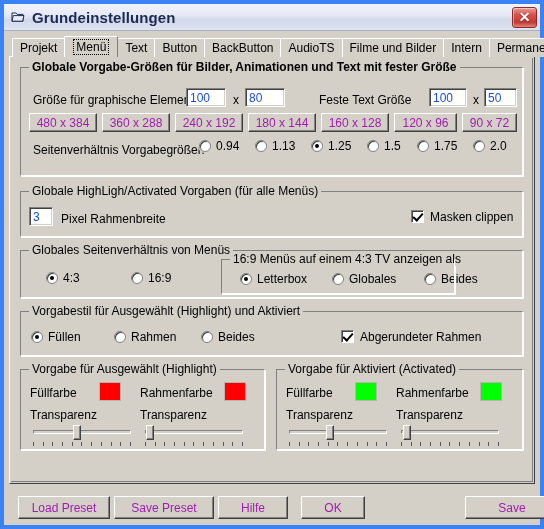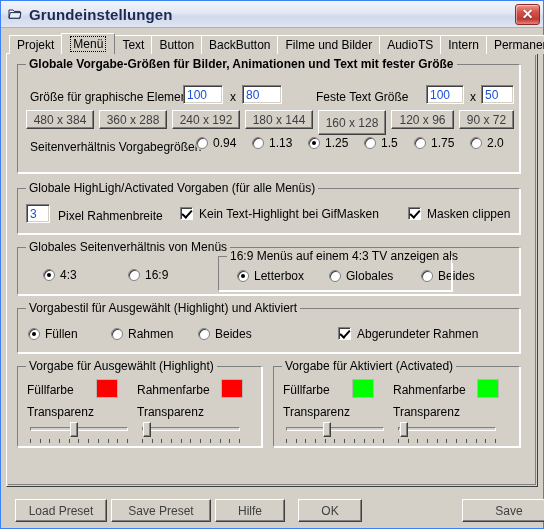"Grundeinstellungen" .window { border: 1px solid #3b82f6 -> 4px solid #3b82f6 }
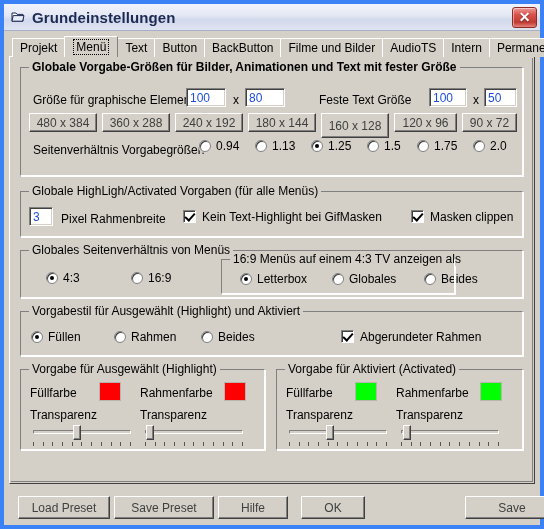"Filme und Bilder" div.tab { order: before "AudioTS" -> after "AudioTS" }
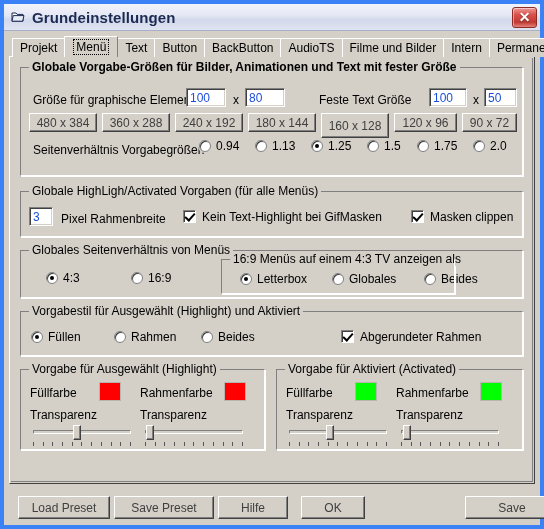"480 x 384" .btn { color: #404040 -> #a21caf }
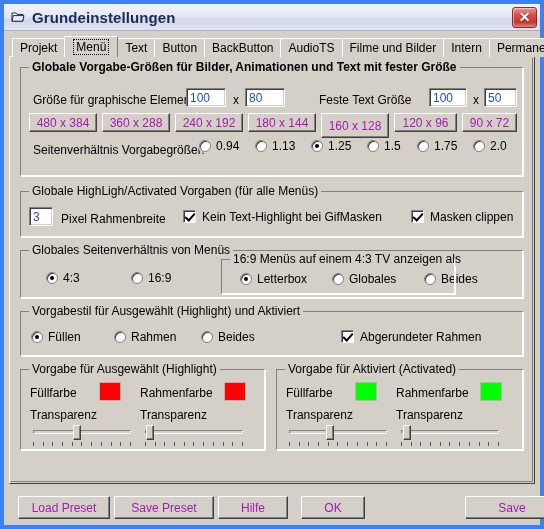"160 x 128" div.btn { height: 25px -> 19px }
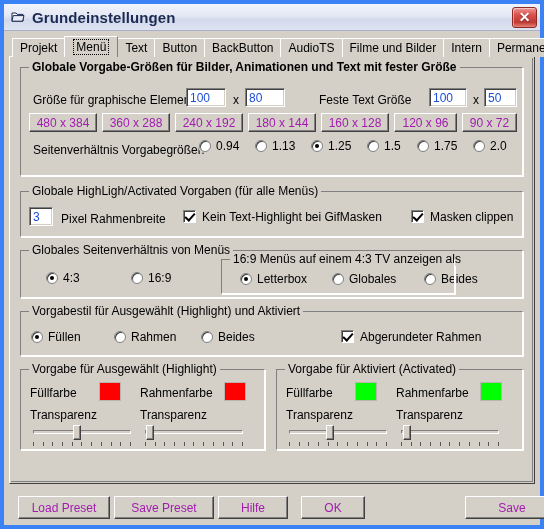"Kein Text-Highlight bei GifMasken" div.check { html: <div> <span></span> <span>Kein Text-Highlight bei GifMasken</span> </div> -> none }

...

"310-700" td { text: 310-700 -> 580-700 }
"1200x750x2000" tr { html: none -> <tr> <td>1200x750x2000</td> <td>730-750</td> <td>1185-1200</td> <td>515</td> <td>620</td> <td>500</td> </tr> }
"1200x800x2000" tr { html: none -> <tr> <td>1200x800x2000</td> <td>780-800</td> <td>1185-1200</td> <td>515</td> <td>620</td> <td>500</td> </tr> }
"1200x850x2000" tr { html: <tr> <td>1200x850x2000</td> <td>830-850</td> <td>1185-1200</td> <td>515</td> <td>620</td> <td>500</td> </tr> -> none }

_Assignment_. From the records above, reproduce exactly the lines from the one with "text: 310-700 ->" to the one with "html: <tr> <td>1200x850x2000</td>", both included, and no others.

_Solution to this exercise_.
"310-700" td { text: 310-700 -> 580-700 }
"1200x750x2000" tr { html: none -> <tr> <td>1200x750x2000</td> <td>730-750</td> <td>1185-1200</td> <td>515</td> <td>620</td> <td>500</td> </tr> }
"1200x800x2000" tr { html: none -> <tr> <td>1200x800x2000</td> <td>780-800</td> <td>1185-1200</td> <td>515</td> <td>620</td> <td>500</td> </tr> }
"1200x850x2000" tr { html: <tr> <td>1200x850x2000</td> <td>830-850</td> <td>1185-1200</td> <td>515</td> <td>620</td> <td>500</td> </tr> -> none }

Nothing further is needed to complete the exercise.